Readmissions rise without HH support

From FierceHealthcare:

New research adds even more fuel to the fire, in which some providers argue they face unfair financial penalties for readmissions outside of their control, with social factors affecting patients returning to the hospital.

According to a new study in the October-December Advances in Nursing Science journal, elderly patients who lacked support in a home health setting after a hospital stay fared worse than those who had a solid support system for self-care.

Hong Tao, assistant professor at University of Wisconsin Milwaukee College of Nursing, and other researchers found that a “self-care deficit” in the elderly post-hospitalization population correlated to bouncing back to the hospital, according to yesterday’s research announcement. Patients’ living arrangements, such as whether they lived alone or had a family member as a primary informal caregiver, as well as the frequency of care and the type of care provided, were all related to readmissions.
Researchers also found that the patients’ age, obesity, lower levels of cognitive functioning also were linked to the self-care deficit.
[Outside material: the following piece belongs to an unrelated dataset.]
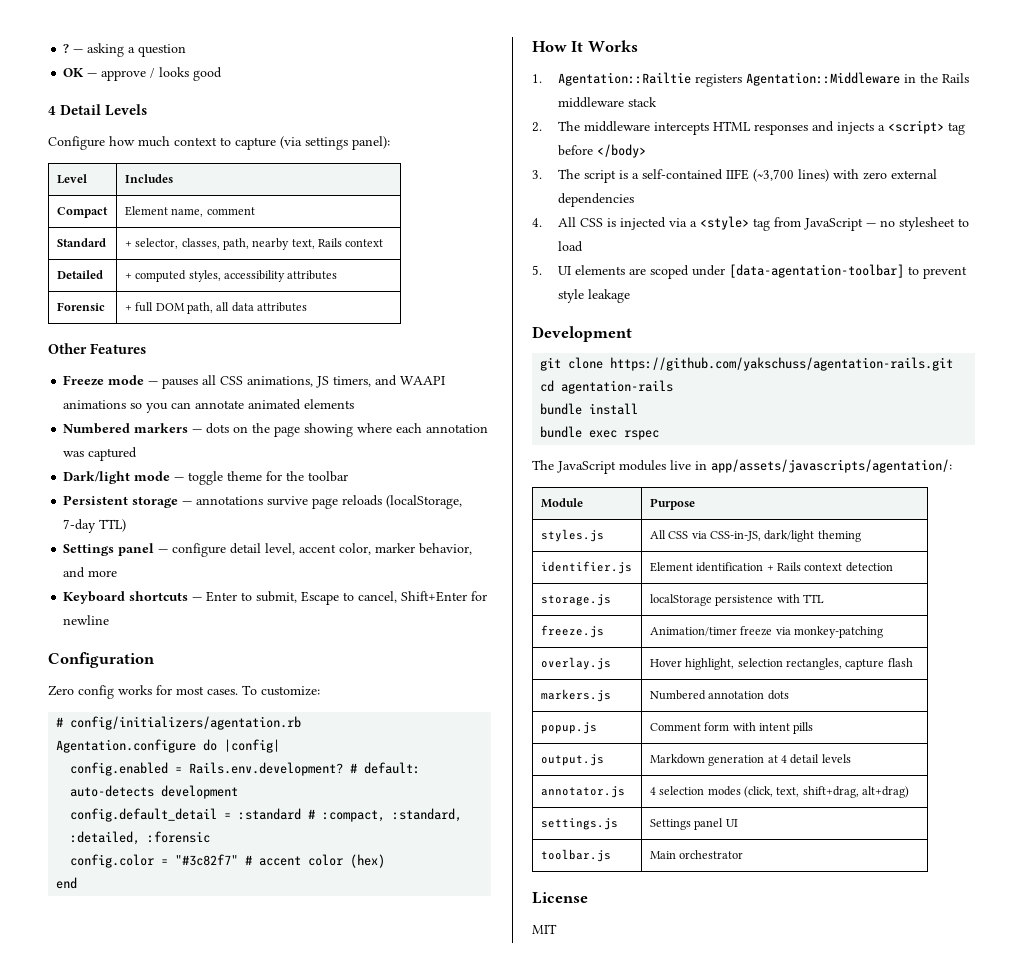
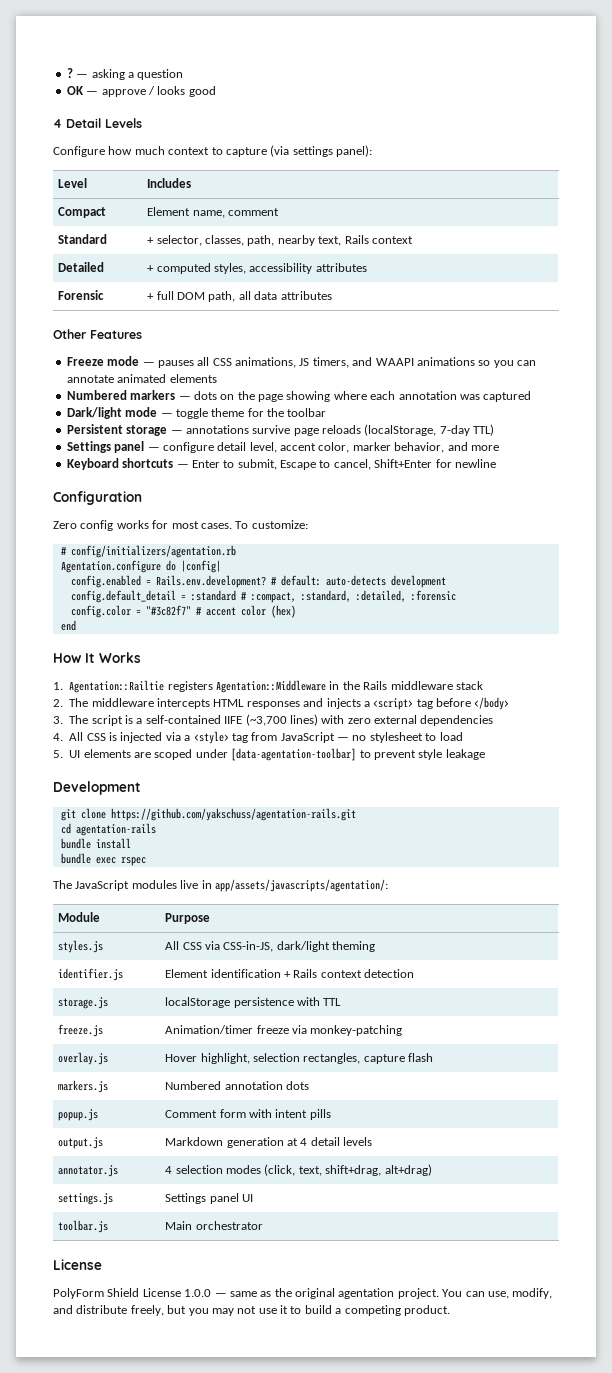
- MIT
+ PolyForm Shield License 1.0.0 — same as the original agentation project. You can use, modify, and distribute freely, but you may not use it to build a competing product.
“Patients who received more care were more likely to have a better functional ability,” study authors wrote.
Out of the more than 1,200 elderly home healthcare patients studied, about 21 percent were rehospitalized within 60 days of being released from the hospital to home care; most of those people were back in the hospital in less than 20 days.

With 1 in every 4 patients discharged from hospital to home health being rehospitalized, national readmissions stood at a steady 29 percent in 2008, compared to 28 percent in 2004, according to the study.

Researchers noted the takeaway for providers is to improve social environmental support for the patients but also improve help for the informal caregivers.

“Caregivers of these patients may benefit from additional resources to help them manage the tiring physical demands of their patients,” they wrote. “… Those patients who received environmental support from their caregivers in the form of psychosocial support, facilitating access to medical care or serving as a financial and/or health agent, tended to benefit, function at a higher level and have less potential for rehospitalization.”